In 2019, the couple decided to move from Gloucestershire, England to Denver. But they had to jump through some hoops to get here. One of them included the purchase of 2914 Coffee in Jefferson Park.
“We had a goal and we wanted to do it,” Stephanie said. “We had a lovely home in England, we had decent jobs, and our kids were in good schools. But it wasn’t enough. And both of us didn’t want to wake up in 10 years and be filled with regret.”
Will’s aunt, uncle and cousins Chris and Nick O’Sullivan, who own Brothers BBQ and Nuggs Ice Cream in Denver, have lived in Colorado since the early ’90s, and he’s been visiting them each summer for the past 20 years.
It was always his dream to move close to the mountains. And two years ago, while visiting Will’s aunt and uncle in Boulder, Stephanie finally caved after a “beautiful hike in the Flatirons,” she said.
Naylor, who usually works full-time as a nurse, was planning to get a work visa, but the process “proved quite tricky,” she said. So, their immigration lawyer suggested the couple buy a business in the U.S. and get an E-2 Investor Visa, which is issued to those who invest a substantial amount of capital in a U.S. business.
“He said it could be a nail salon or a liquor store, but we weren’t interested in those,” Naylor said. “We both like serving people. I’m a nurse by profession, and Will was a trained chef back in England, working at the same place for 12 years. So we thought, ‘What about a coffee shop?’ And then we literally googled coffee shops for sale in Denver.”
That’s when they came across the opportunity to purchase 2914 Coffee at 2914 W. 25th Ave. Owners Melissa and Anthony Davis opened the business in 2012, but decided to move on when COVID hit.
In order to fund the deal, the Naylors sold their home and most of their possessions in England and lived in an Airbnb for their last six weeks there.
The couple was getting ready to fly out to Colorado to close the deal in April, but the travel ban forced a change of plans.
“We were sent home from Heathrow Airport and had to apply to the U.S. embassy for a National Interest Exception waiver in order to be able to travel, and they declined our case. Then I appealed it, and they declined again. But they said ‘However, you can travel to a third country, and as long as you’ve been out of the U.K. for 14 days, you can then travel to the U.S.,” Naylor said.
The Naylors decided to fly to Barbados. But the week of their new flight, a volcano erupted on neighboring St. Vincent and the Barbados airport was shut down.

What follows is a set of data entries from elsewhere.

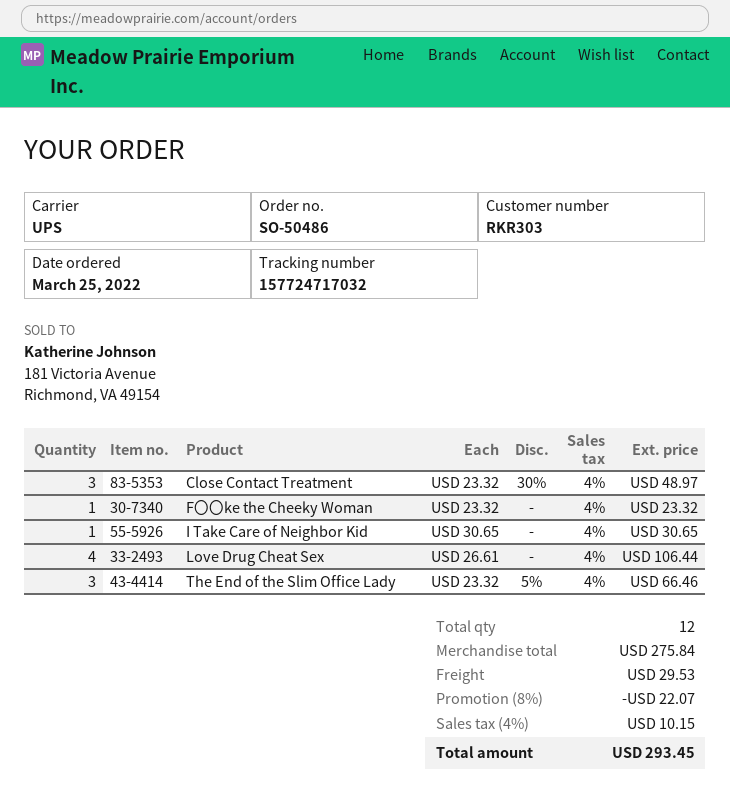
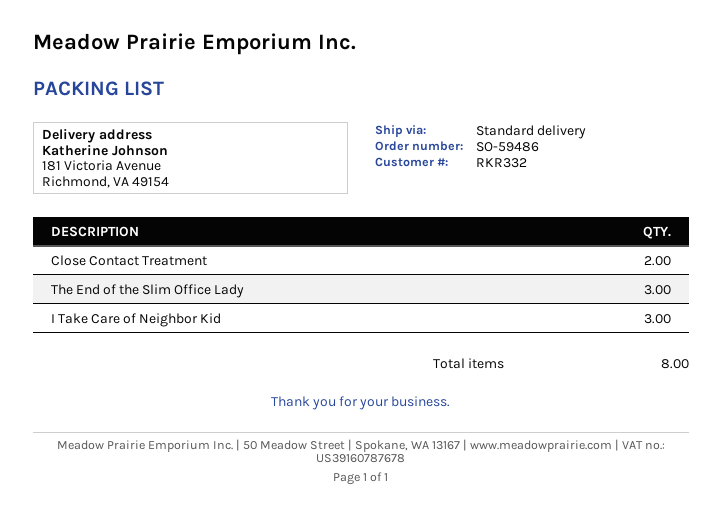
order number: SO-50486 -> SO-59486
customer number: RKR303 -> RKR332
shipping method: UPS -> standard
Close Contact Treatment: 3 -> 2
F〇〇ke the Cheeky Woman: 1 -> none
I Take Care of Neighbor Kid: 1 -> 3
Love Drug Cheat Sex: 4 -> none
total quantity: 12 -> 8

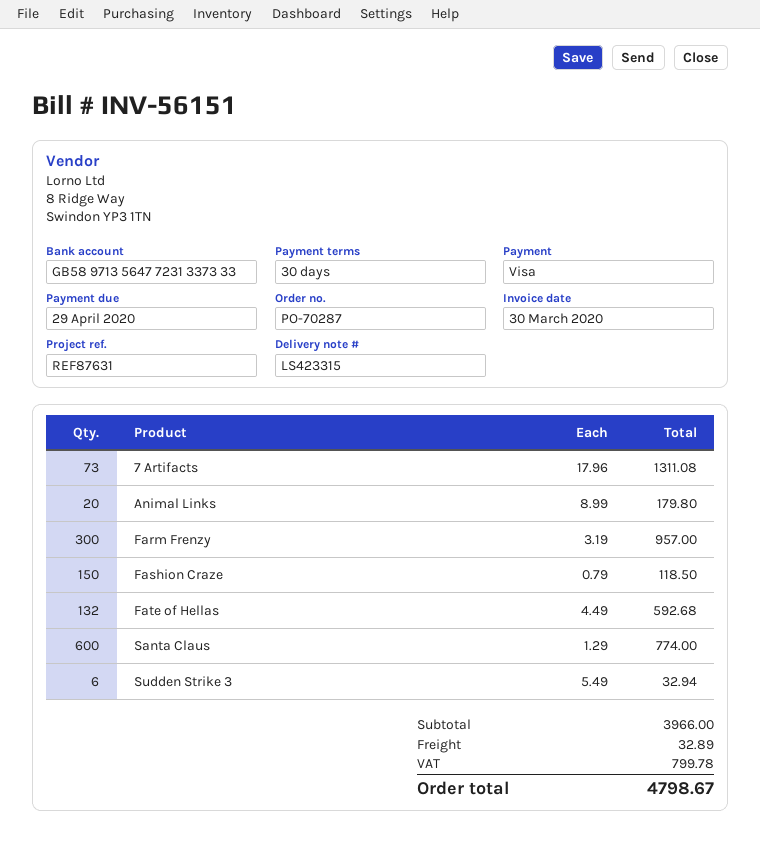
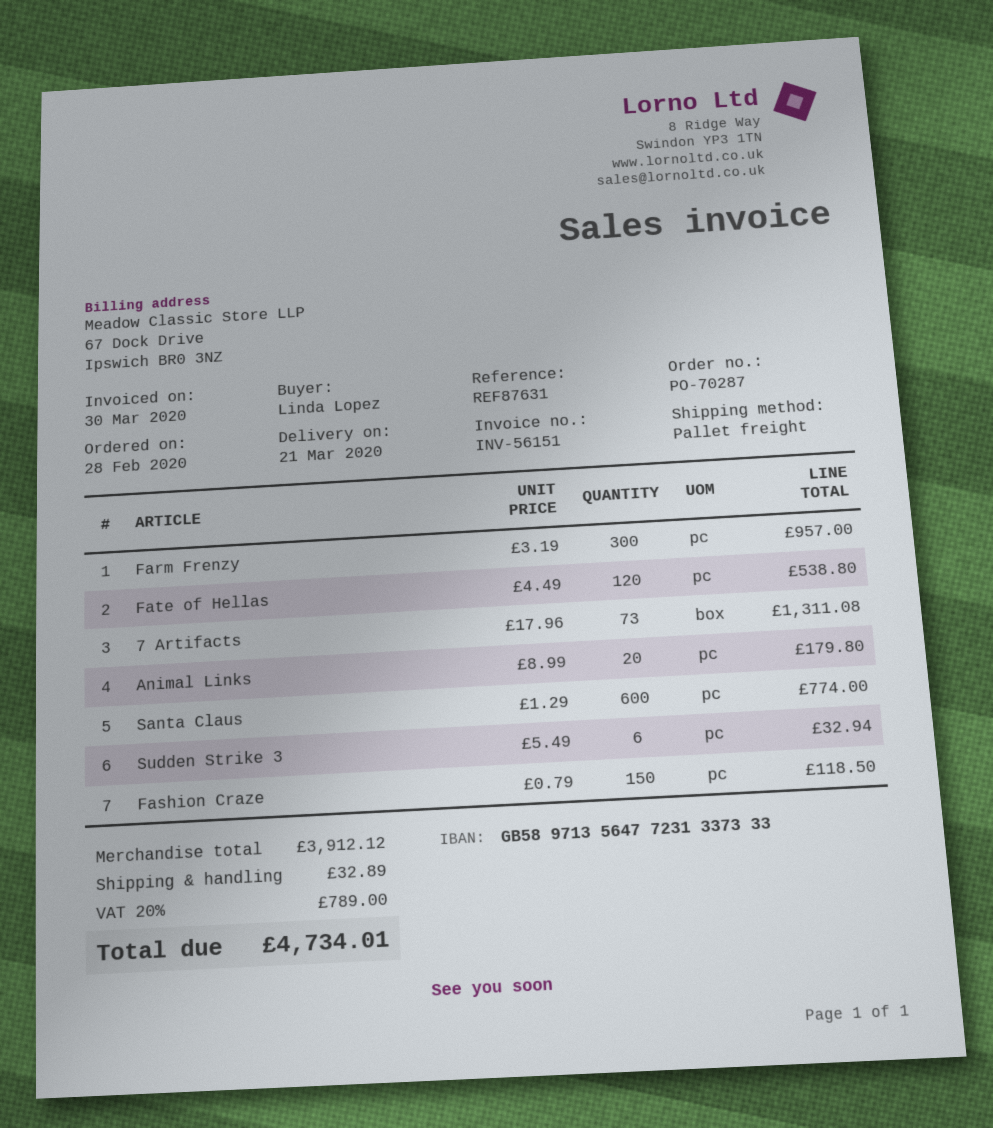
Fate of Hellas: 132 x 4.49 = 592.68 -> 120 x 4.49 = 538.80
subtotal: 3966.00 -> 3912.12
tax: 799.78 -> 789.00
total: 4798.67 -> 4734.01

A week later, they finally made it on a flight to Barbados, but mid-air another eruption occurred, so the flight was rerouted to Antigua. The couple celebrated their 10-year wedding anniversary in a resort there, “so we made the most of it,” Naylor said.
“We were just happy to finally be on the way to somewhere outside the U.K.,” she said.

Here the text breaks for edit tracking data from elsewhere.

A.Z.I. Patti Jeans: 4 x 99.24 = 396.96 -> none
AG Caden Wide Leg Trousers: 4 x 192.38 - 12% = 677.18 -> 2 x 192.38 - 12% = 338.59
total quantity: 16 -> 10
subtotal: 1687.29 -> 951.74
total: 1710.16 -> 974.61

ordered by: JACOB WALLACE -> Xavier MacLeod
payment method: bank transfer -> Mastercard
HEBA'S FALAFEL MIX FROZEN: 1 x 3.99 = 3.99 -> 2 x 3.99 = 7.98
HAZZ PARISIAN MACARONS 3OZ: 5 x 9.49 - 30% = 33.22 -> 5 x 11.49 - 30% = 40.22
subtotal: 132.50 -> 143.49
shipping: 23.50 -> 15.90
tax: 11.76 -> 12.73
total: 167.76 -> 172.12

The couple arrived in Denver on May 1 and bought the business two days later for $110,000, according to Stephanie. Shawn Sanborn with Sanborn and Co. represented the Davises in the deal.

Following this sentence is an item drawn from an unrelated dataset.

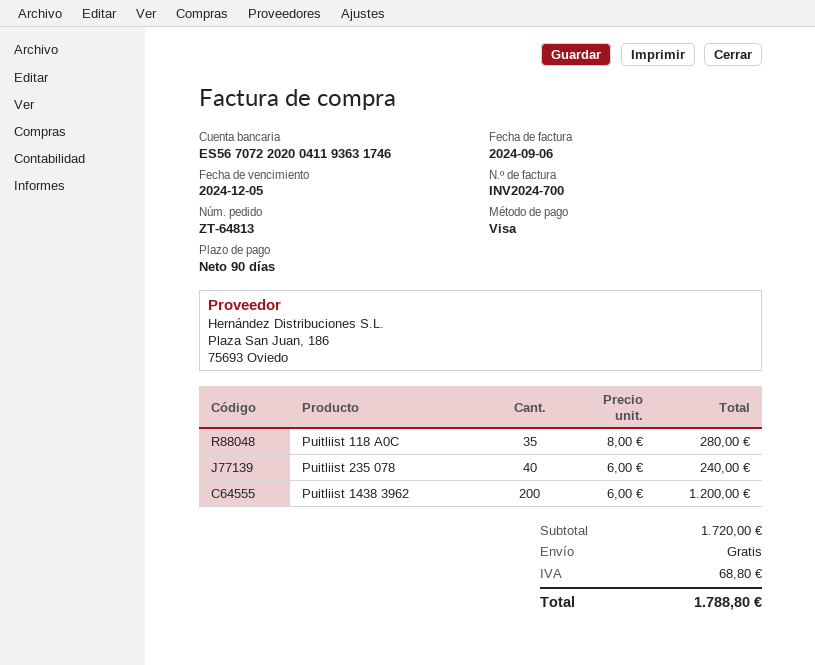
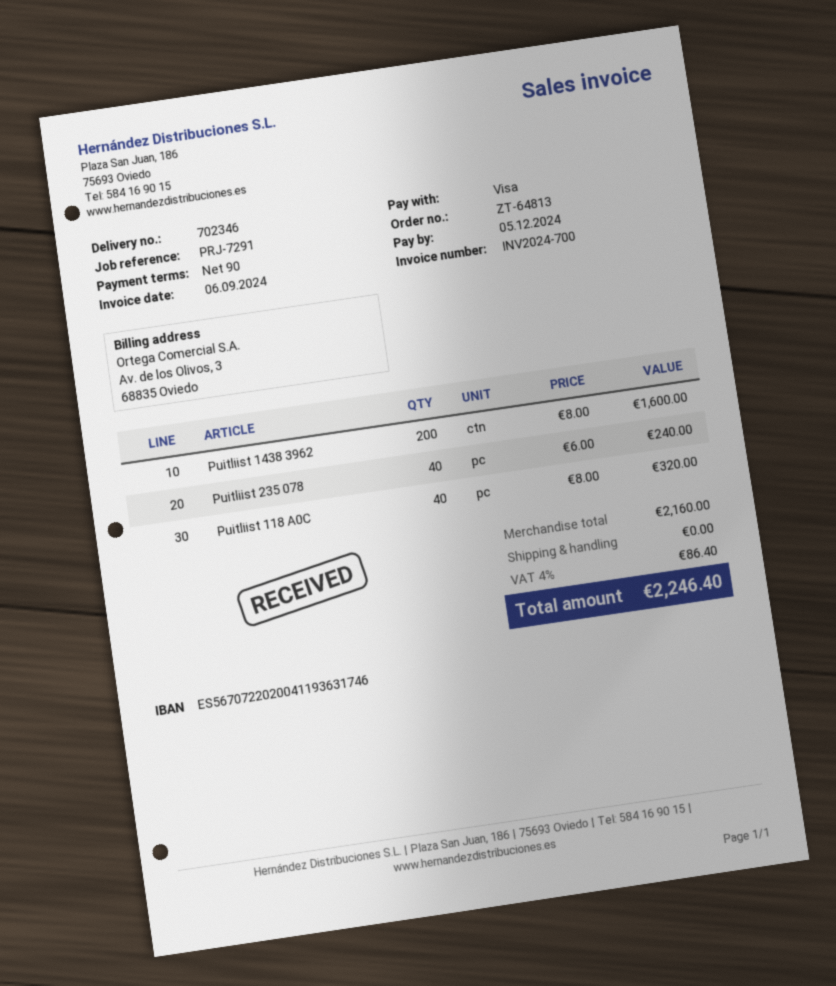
Puitliist 118 A0C: 35 x 8.00 = 280.00 -> 40 x 8.00 = 320.00
Puitliist 1438 3962: 200 x 6.00 = 1200.00 -> 200 x 8.00 = 1600.00
subtotal: 1720.00 -> 2160.00
tax: 68.80 -> 86.40
total: 1788.80 -> 2246.40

“We had never set foot in the building until we bought it,” Naylor said. “It was odd walking in and being welcomed into your own shop. But we loved it and had a really good feeling from Anthony and Melissa, who also helped us learn the business in a sort of two-week hand-off period.”
This month, the family had to fly back to England for their final visa interview. They were approved, and while they were gone, a couple of Jefferson Park neighbors took over the shop for them, which “already made us feel like we belonged,” Naylor said.
The couple — now residents of Virginia Village — want to expand 2914 Coffee’s menu to offer lunch items such as paninis and plan to extend hours.
Because the five-year E-2 visa is under Will’s name, Stephanie can’t work at 2914 Coffee. But she recently accepted a part-time job as an oncology nurse at The Medical Center of Aurora, and is waiting to receive a work visa before she starts. Eventually, she hopes to be sponsored for a green card, which will give them permanent residency in the U.S.
“Looking back, I can’t believe we went through all of that,” Naylor said. “But I’ve enrolled the kids in school, I got a part-time job as a nurse, and we’ve had a grand opening for the shop, so this is the beginning now.”